What User Feedback Can Tell You
One other thing I thought about a lot during the early testing days was what to do with user feedback.

I made this meme during the thick of it, but it pointed at something real. The temptation when you get frustrating feedback is to categorize the user as not getting it and move on. Sometimes that's even the right call. But the more useful habit, and the harder one to build, is to treat the suggestion as a symptom rather than a diagnosis. When someone says "make the button bigger," that's almost never actually what they want -- but "I can't figure out where to go next" or "the UI feels overwhelming" or "I don't understand what this screen is for" is real signal worth taking seriously. The complaint is the "smell" that something is wrong, but the problem is underneath it.

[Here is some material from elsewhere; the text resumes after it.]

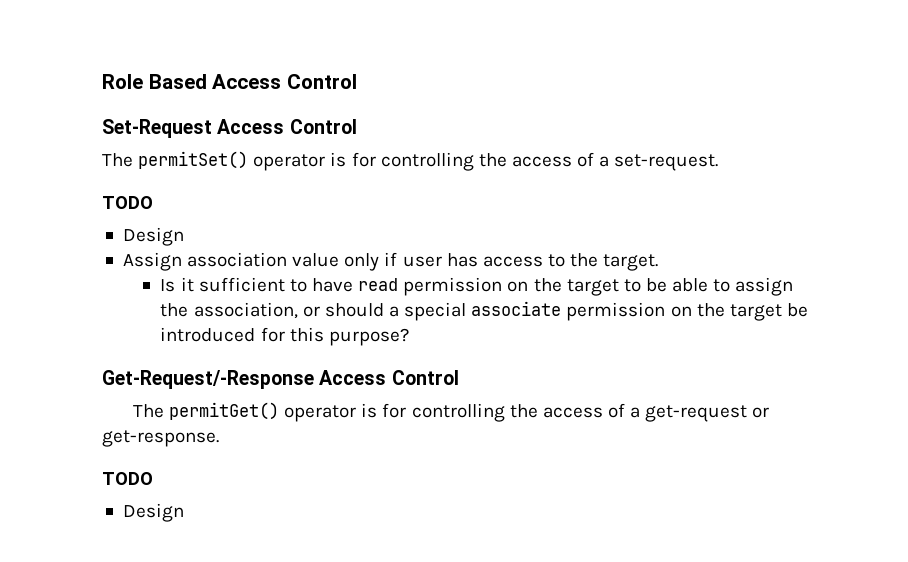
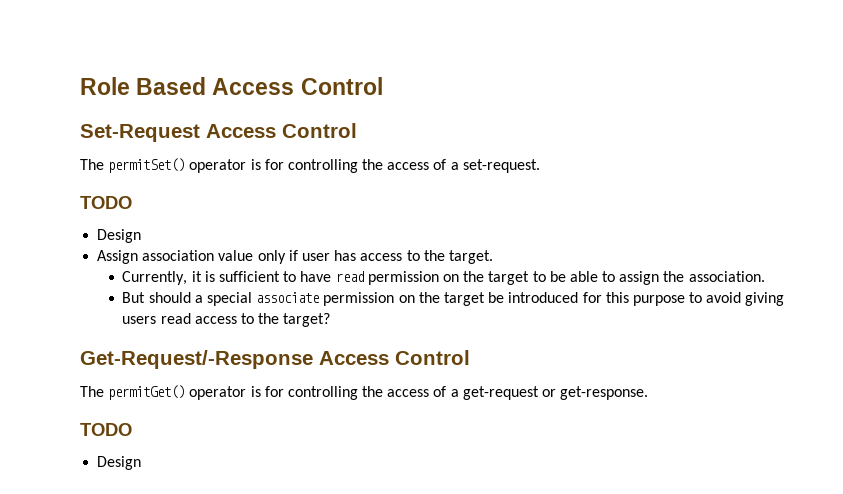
[160,277,194,292] Is it -> [122,271,215,285] Currently, it is
[193,302,320,319] association, or -> [688,271,765,282] [122,292,146,303] association. // But
[328,328,409,346] purpose? -> [632,292,785,306] [122,313,331,327] purpose to avoid giving users read access to the target?

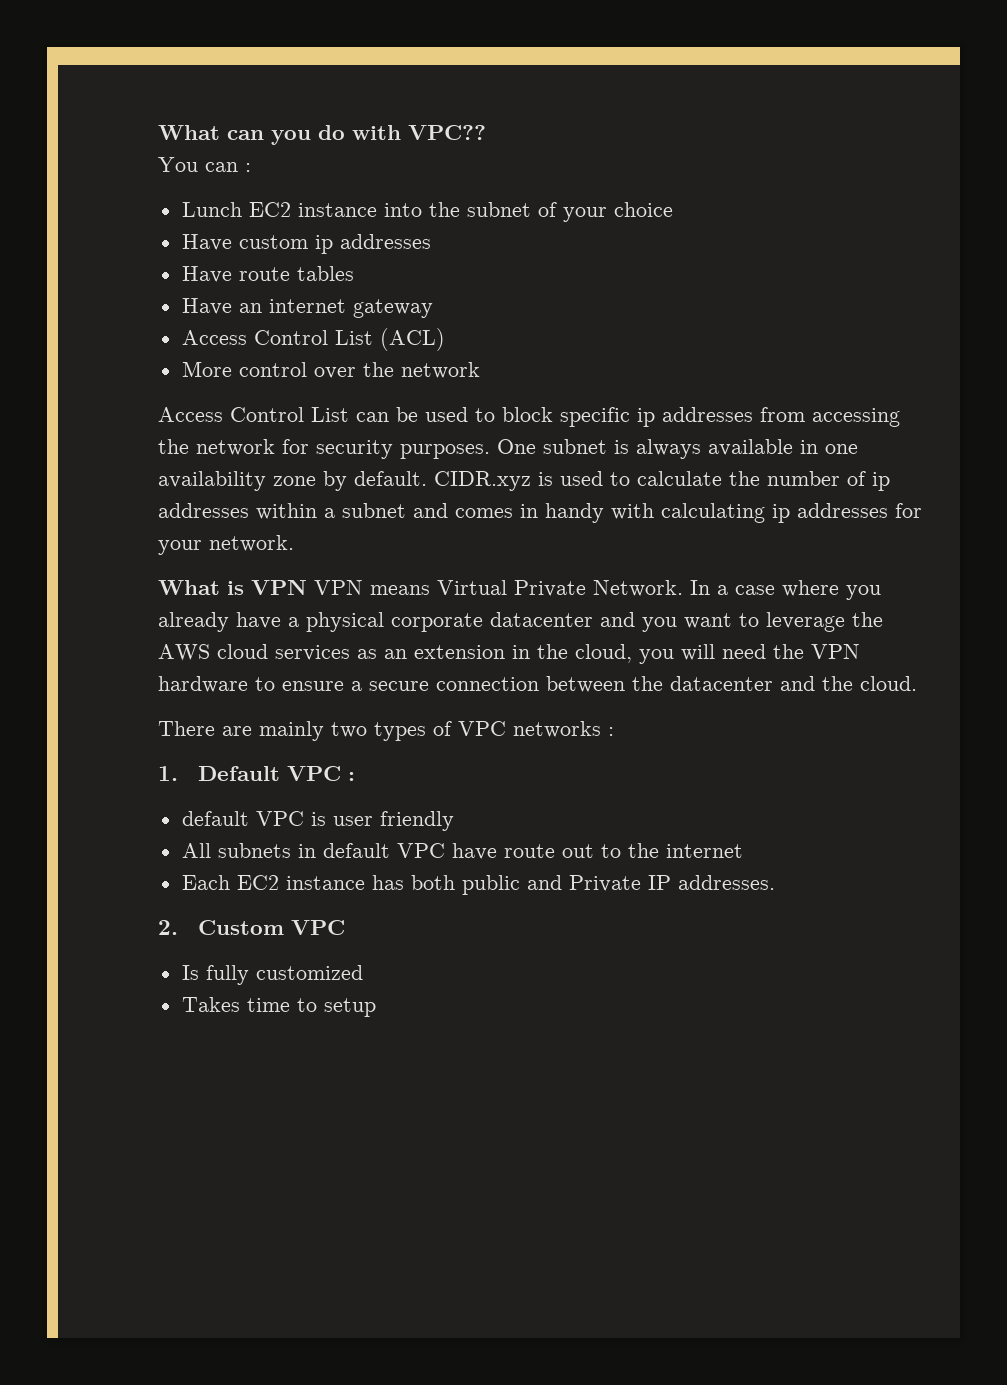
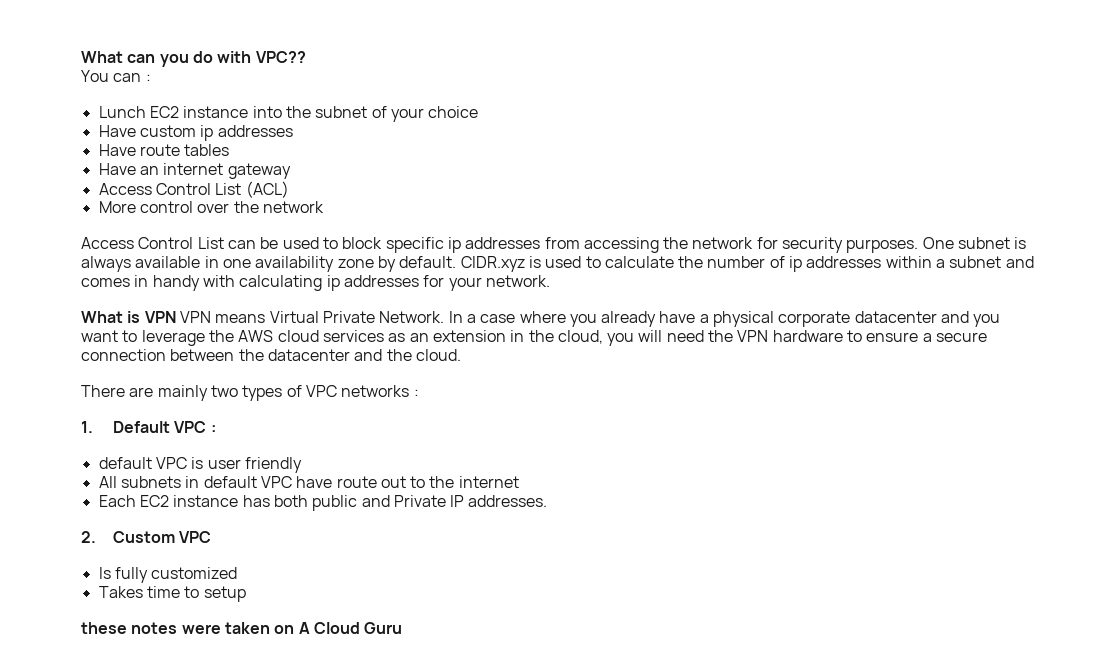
(376, 1007) none -> [81,622,403,634] // these notes were taken on A Cloud Guru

Watching the Numbers Climb


The first sign that something was actually happening wasn't the App Store analytics -- those take a few hours to propagate, so you're flying blind for a while. The first sign was the deletion requests, which spiked hard, and which I immediately interpreted as catastrophic. My working theory was bots, or possibly something worse: people downloading the app, hating it, and deleting it.
That wasn't what was happening. The deletion requests were spiking because everything was spiking -- downloads, deletions, active sessions, support tickets, all of it moving together, because someone had posted about Aisle somewhere online and the audience we'd spent months building had finally found a second gear we hadn't experienced yet. When your numbers go up, all your numbers go up, including the ones that look alarming if you don't notice the others moving with them.
What was genuinely surprising, and is still the thing I think about most when I look back at that period, was the shape of the growth curve. It wasn't smooth -- it was stepwise. Downloads would plateau at some baseline for days or weeks, then a spike would hit, and when the dust settled, the new floor was meaningfully higher than the old one had been. Plateau, spike, new floor, repeat. Each step up felt less like momentum and more like the whole thing had ratcheted into a higher state of existence, one that it was going to hold whether or not we did anything to deserve it.
Build the List First
If I were starting from scratch today, the first thing I'd focus on building isn't the app. It's the list. Emails, phone numbers, a newsletter, a community, a waitlist -- anything that gets people to opt in before you need something from them, so that by the time you launch, you're telling people the thing they signed up for is finally ready, not cold-pitching strangers and hoping the algorithm notices you. Distribution was the hard problem, and we had a significant head start on it before we wrote a single line of code.
Overall
I'm so FREAKING proud of what we built. I look back fondly at this whole experience. It's cliche, but it was a wild time that I wouldn't trade for anything. I learned a ton, and it was thrilling to see something I worked on being used by people.